Adjuvant Chemotherapy in Upper Tract Urothelial Carcinoma: Results of the POUT Trial - Expert Commentary

Upper tract urothelial (UTUC) is an uncommon malignancy. Defining the impact of adjuvant chemotherapy on long term outcomes in UTUC patients is a critical clinical question. Recently, Birtle et al. reported in The Lancet the results of a landmark Phase III, open-label, randomized controlled POUT trial to evaluate the use of adjuvant platinum-based chemotherapy after radical nephroureterectomy in UTUC patients1.
Between June 19, 2012, and November 8, 2017, 261 UTUC patients staged as either pT2–T4 pN0–N3 M0 or pT any N1–3 M0 were randomly assigned 1:1 to either surveillance (n = 129) or four 21-day cycles of chemotherapy (n = 132). One participant withdrew consent and is not included in any analyses. Of note, the chemotherapy used in this trial was either cisplatin (70 mg/m2) or carboplatin (area under the curve [AUC] 4·5 or 5, for glomerular filtration rate <50 mL/min only) administered intravenously on day one and gemcitabine (1000 mg/m2) administered intravenously on days one and eight. The study required initiating adjuvant chemotherapy within 90 days of surgery. The primary endpoint was disease-free survival.

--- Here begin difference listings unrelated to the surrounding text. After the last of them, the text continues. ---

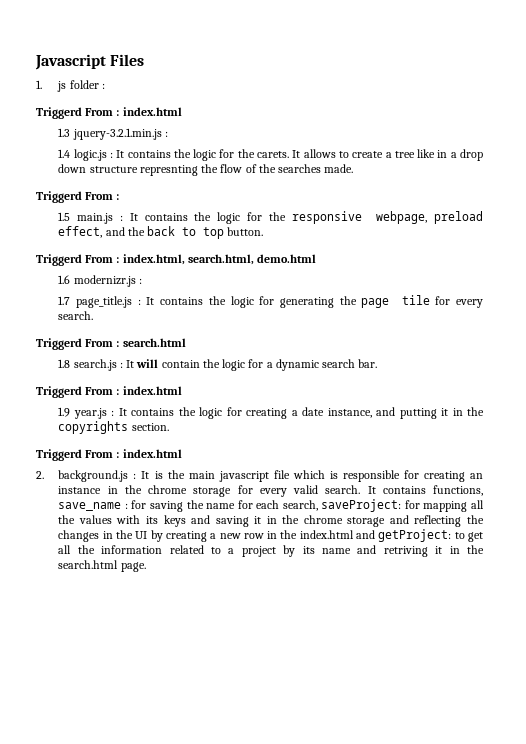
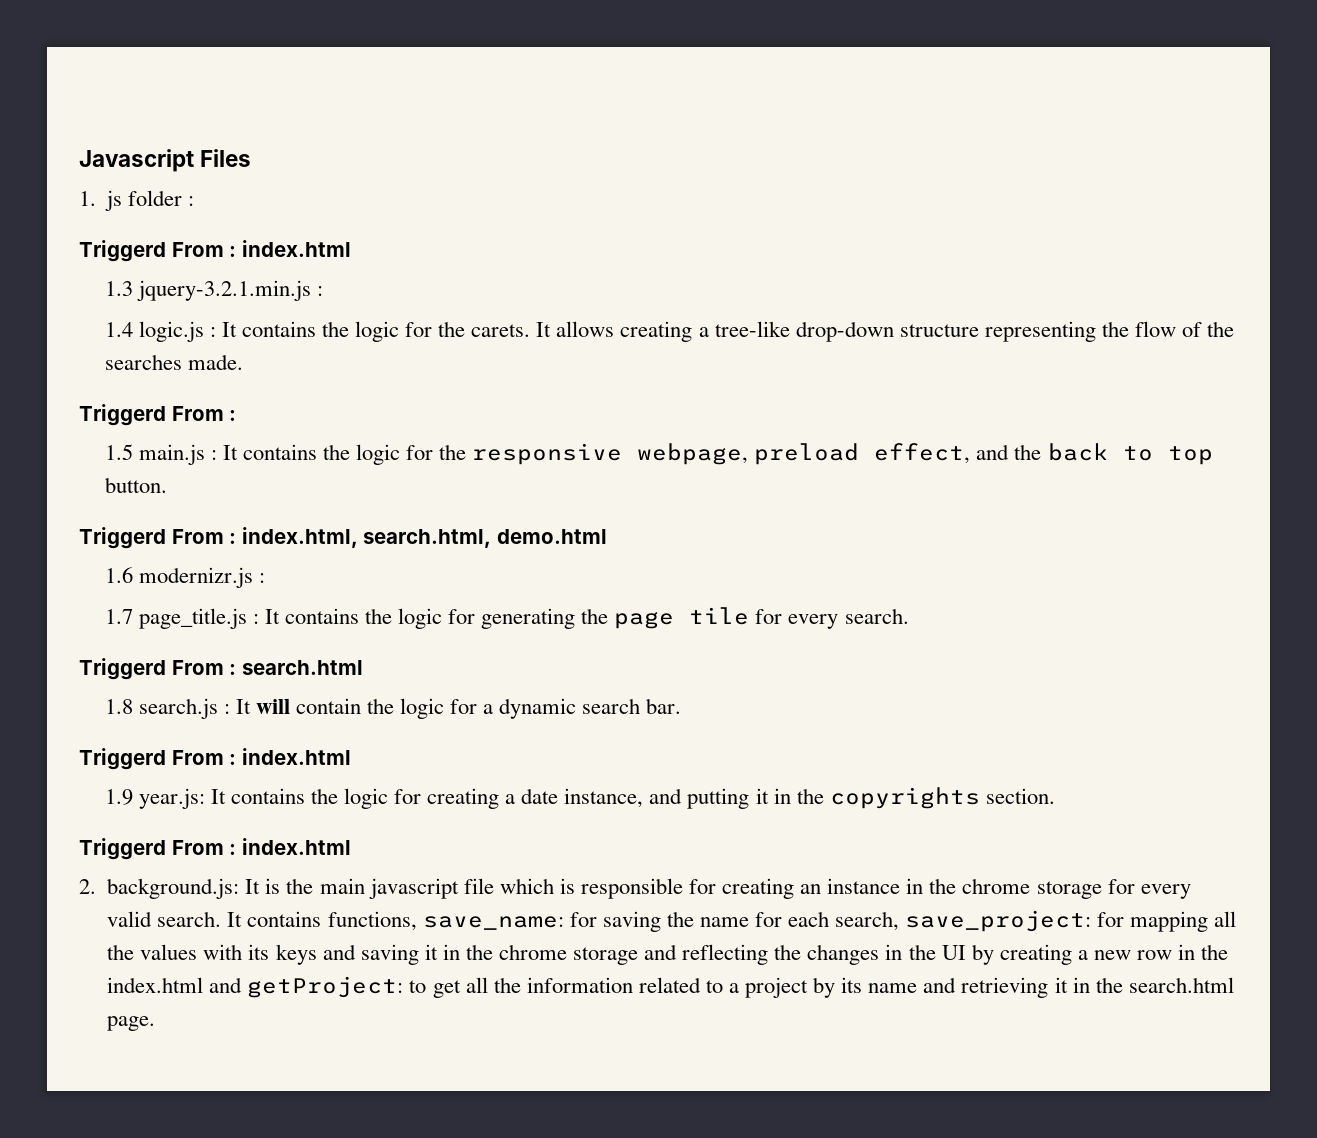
[338,149,484,161] [58,164,198,176] to create a tree like in a drop down structure represnting -> [620,321,1096,342] creating a tree-like drop-down structure representing
[73,408,115,419] year.js : -> [138,788,205,809] year.js:
[58,470,137,482] background.js : -> [107,878,240,899] background.js:
[58,502,128,511] save_name : -> [422,916,564,930] save_name:
[321,499,402,512] saveProject: -> [905,910,1092,932] save_project:
[383,546,428,557] retriving -> [961,977,1049,998] retrieving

The study showed that adjuvant chemotherapy was significantly improved disease-free survival (hazard ratio 0·45, 95% confidence interval [CI] 0·30–0·68; p=0·0001). A preplanned interim analysis met the efficacy criterion for early termination. The 3-year disease-free survival rate was 71% (95% CI 61–78) in the chemotherapy group compared to 46% (36–56) in the surveillance group. Grade 3 or worse acute treatment-related adverse events in 44% (55/126) of participants who started chemotherapy vs. 4% (5/129) in the surveillance group (p<0·0001). No treatment-related deaths were reported.

The POUT trial is the largest reported adjuvant trial in UTUC patients. These results establish adjuvant chemotherapy as a standard of care for these patients. Our understanding of the molecular profile of UTUC is rapidly improving. Recent studies showed enrichment of FGFR3 alterations in UTUC patients. An ongoing Phase III trial (NCT04197986) is investigating the use of adjuvant FGFR3 inhibition in these patients2.

Written by: Bishoy M. Faltas, MD, Director of Bladder Cancer Research, Englander Institute for Precision Medicine, Weill Cornell Medicine, New York City, New York

References:

  1. Birtle, Alison, Mark Johnson, John Chester, Robert Jones, David Dolling, Richard T. Bryan, Christopher Harris et al. "Adjuvant chemotherapy in upper tract urothelial carcinoma (the POUT trial): a phase 3, open-label, randomised controlled trial." The Lancet (2020).
  2. Robinson, Brian D., Panagiotis J. Vlachostergios, Bhavneet Bhinder, Weisi Liu, Kailyn Li, Tyler J. Moss, Rohan Bareja et al. "Upper tract urothelial carcinoma has a luminal-papillary T-cell depleted contexture and activated FGFR3 signaling." Nature communications 10, no. 1 (2019): 1-11.